Third, consider reentering the computer business with GUI workstations. Xerox not only invented GUI workstations, they created three industry-leading programming environments: Interlisp-D, Smalltalk, and Mesa/Tajo. Xerox did eventually sell Interlisp-D workstations and licensed Smalltalk to Tektronix for its workstations. Such computers did not have the tight price constraints or colossal software expectations of an office system and might’ve fit the company’s direct sales team.

Project Lessons

Even though I don’t think the “office of the future” products could’ve succeeded at Xerox, I wish to send some kick-in-the-pants project management perspectives back in time to the Star project’s beginnings.

The first perspective is in Tom Gilb’s article, Evolutionary Delivery vs. the “Waterfall Model” in ACM SIGSOFT Software Engineering Notes, July 1985. (Also see his 1988 book, Principles of Software Engineering Man


Evolutionary Delivery vs. the Waterfall Model: Don’t forecast how much you can do within a budget. The result always comes out late, over budget, and misses the mark. Instead seek the smallest thing useful (nowdays called a minimum viable product), deliver it to someone, get feedback, and evolve.

You need small teams, small steps, and empirical observations at every step to survive development complexities and real world unknowns. Even without Gilb's article, observe that successful software projects (including the Alto applications) were built incrementally by small teams, not using the forecast-the-future, guess-the-product-requirements, plan-it-all-out, implement-everything-then-debug-then-try-it-on-people, big-team waterfall model that Xerox adopted for follow-on copier products.

More project management clues come from Fred Brooks' 1975 book, The Mythical Man-Month. Here’s a famous quote:

In most projects, the first system built is barely usable… Hence plan to throw one away; you will, anyhow.

One of Apple’s strengths was their willingness to try again, such as the Lisa then Macintosh 128K then the successful Macintosh 512K.

Although a single do-it-all application might’ve been easier for end users, the variety of Alto applications in 1977 and then VisiCalc in 1979 should’ve made it clear that office systems need third party application programs.

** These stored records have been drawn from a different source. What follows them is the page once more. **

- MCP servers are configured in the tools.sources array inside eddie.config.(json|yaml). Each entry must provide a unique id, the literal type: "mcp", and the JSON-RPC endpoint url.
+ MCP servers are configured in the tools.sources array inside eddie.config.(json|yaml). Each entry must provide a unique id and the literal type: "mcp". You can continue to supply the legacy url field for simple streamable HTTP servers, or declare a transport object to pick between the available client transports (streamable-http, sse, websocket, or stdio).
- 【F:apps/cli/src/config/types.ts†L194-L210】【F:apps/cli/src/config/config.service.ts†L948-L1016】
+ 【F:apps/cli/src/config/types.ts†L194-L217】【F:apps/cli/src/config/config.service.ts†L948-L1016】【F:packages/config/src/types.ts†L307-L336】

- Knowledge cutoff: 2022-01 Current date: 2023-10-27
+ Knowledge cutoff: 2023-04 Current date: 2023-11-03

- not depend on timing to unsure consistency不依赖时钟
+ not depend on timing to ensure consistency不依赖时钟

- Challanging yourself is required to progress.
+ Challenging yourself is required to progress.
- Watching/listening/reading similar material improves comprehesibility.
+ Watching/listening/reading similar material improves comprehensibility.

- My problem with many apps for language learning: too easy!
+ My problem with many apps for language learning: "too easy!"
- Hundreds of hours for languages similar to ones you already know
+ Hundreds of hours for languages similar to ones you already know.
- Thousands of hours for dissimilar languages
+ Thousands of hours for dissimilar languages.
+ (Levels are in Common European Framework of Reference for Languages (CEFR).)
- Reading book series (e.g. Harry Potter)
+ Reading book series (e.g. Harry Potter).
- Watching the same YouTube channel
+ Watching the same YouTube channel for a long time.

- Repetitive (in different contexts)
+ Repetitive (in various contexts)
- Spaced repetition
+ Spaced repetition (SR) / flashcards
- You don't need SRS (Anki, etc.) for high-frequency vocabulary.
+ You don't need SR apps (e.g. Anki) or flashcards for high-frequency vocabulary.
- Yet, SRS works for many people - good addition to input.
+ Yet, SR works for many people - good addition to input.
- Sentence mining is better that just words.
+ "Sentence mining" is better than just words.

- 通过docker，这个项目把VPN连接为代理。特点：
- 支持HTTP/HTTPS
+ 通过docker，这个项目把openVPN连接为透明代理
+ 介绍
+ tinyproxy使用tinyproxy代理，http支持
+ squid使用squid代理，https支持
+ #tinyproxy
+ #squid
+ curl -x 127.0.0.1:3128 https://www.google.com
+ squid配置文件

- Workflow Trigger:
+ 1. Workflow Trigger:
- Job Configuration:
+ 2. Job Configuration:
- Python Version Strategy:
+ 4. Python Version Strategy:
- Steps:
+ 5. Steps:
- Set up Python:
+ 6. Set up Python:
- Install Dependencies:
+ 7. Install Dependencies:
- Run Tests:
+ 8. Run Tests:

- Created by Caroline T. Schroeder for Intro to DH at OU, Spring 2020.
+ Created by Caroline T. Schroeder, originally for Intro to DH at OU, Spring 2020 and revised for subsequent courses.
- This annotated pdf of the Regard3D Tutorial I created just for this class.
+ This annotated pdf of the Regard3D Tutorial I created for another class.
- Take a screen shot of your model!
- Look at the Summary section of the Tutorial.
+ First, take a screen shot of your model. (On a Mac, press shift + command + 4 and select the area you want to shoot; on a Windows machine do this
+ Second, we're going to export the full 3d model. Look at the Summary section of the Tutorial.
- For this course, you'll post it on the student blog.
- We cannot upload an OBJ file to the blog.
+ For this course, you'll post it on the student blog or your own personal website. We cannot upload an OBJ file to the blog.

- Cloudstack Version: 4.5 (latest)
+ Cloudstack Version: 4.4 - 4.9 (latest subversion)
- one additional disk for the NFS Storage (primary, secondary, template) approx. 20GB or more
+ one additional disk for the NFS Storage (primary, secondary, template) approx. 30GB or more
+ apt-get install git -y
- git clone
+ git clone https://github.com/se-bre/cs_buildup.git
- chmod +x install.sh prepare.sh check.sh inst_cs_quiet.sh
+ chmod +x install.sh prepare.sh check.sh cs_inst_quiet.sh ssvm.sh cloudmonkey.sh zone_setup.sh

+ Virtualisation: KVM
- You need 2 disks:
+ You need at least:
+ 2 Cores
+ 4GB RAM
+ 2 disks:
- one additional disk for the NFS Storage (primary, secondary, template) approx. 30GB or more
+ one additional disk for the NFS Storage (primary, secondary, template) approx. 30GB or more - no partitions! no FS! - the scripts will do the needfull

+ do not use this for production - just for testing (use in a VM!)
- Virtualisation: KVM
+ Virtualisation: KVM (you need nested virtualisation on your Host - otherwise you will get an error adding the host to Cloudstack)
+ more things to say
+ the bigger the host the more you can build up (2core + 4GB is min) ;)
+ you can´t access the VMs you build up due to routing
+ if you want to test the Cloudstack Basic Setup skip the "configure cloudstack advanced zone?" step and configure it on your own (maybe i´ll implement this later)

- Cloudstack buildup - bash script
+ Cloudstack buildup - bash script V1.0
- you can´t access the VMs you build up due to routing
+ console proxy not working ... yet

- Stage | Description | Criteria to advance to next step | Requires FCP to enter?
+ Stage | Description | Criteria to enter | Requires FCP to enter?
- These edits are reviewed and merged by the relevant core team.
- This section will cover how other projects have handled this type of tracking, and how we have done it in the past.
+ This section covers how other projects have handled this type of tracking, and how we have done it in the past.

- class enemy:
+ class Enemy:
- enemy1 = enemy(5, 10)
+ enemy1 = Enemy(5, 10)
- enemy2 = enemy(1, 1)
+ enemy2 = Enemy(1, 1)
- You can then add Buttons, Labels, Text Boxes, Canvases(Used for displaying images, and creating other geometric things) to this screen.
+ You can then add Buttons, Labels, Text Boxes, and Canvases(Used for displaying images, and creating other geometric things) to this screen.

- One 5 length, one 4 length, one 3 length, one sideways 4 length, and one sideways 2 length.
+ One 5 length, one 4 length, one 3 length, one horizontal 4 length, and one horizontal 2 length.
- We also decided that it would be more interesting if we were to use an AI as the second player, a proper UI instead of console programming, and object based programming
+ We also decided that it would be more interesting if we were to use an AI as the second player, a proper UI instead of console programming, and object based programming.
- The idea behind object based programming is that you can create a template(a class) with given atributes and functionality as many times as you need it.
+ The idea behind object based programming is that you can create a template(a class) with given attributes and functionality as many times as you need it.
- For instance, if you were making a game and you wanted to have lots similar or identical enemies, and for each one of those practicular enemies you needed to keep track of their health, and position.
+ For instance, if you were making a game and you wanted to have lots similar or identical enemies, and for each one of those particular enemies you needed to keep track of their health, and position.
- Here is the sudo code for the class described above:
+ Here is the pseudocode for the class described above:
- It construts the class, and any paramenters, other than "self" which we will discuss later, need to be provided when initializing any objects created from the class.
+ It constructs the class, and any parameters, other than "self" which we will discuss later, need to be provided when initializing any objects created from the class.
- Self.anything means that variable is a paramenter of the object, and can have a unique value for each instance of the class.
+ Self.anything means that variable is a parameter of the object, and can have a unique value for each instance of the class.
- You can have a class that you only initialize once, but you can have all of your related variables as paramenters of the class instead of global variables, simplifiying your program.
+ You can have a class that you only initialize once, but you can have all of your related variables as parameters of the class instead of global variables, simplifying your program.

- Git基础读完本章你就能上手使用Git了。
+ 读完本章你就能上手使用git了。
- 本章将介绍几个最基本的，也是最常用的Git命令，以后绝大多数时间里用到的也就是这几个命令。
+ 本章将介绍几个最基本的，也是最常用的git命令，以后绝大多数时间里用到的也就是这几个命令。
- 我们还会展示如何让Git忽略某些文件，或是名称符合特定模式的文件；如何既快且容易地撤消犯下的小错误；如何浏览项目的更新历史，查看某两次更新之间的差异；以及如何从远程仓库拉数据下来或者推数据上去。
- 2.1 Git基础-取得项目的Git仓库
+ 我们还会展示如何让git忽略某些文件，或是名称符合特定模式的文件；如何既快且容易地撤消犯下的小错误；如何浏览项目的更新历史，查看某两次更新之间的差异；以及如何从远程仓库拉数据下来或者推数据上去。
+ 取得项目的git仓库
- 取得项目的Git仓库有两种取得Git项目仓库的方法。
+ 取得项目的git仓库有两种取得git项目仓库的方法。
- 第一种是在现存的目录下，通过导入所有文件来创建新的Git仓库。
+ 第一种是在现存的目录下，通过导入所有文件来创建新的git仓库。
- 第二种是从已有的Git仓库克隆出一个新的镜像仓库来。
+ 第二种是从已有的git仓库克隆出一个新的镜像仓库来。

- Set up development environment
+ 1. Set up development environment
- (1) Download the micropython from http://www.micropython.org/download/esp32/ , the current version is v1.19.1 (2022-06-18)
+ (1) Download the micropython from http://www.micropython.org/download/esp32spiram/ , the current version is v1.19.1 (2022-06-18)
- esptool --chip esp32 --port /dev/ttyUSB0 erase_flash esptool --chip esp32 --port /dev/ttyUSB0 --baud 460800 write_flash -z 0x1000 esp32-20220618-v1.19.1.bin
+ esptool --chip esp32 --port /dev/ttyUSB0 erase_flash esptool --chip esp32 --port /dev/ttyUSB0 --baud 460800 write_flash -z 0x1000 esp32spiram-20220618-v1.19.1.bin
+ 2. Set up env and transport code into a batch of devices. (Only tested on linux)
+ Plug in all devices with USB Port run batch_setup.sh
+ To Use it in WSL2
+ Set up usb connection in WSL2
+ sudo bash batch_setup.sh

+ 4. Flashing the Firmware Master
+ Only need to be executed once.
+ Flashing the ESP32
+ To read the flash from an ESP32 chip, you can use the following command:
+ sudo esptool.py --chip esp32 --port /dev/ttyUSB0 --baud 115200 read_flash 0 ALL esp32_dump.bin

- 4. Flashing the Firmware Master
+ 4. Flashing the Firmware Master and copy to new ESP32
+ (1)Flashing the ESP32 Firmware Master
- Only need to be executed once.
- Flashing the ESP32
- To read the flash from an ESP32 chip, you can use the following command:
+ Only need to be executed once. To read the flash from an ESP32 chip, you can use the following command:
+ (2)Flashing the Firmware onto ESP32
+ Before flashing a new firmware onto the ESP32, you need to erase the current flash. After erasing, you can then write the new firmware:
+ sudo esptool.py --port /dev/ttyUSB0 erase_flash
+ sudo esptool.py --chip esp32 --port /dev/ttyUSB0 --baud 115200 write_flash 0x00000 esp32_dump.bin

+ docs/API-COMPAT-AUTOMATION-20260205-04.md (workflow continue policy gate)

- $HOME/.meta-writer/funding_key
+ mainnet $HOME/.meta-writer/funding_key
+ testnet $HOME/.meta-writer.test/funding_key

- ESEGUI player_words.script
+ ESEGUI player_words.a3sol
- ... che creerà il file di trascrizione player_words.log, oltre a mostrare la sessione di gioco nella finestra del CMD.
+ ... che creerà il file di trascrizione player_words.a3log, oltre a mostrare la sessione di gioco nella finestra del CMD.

The next perspective was in Geoffrey Moore’s 1991 book, Crossing the Chasm which built upon earlier research on early adopters.

You won’t succeed in creating a new product category -- let alone a new industry -- with a product that does 80% of what several customers need but doesn’t fully meet any one customer’s needs. To “cross the chasm” from early adopters to pragmatic customers, you must satisfy specific customer groups one by one.

Product innovation is timing-sensitive. If you’re too late, a competitor will get there first. If you’re too early, you might burn through your funding, find the underlying technology is too expensive, and discover that managers won’t touch a keyboard while secretaries don't get paid enough to put $47K workstations (in 2020 dollars) on their desks.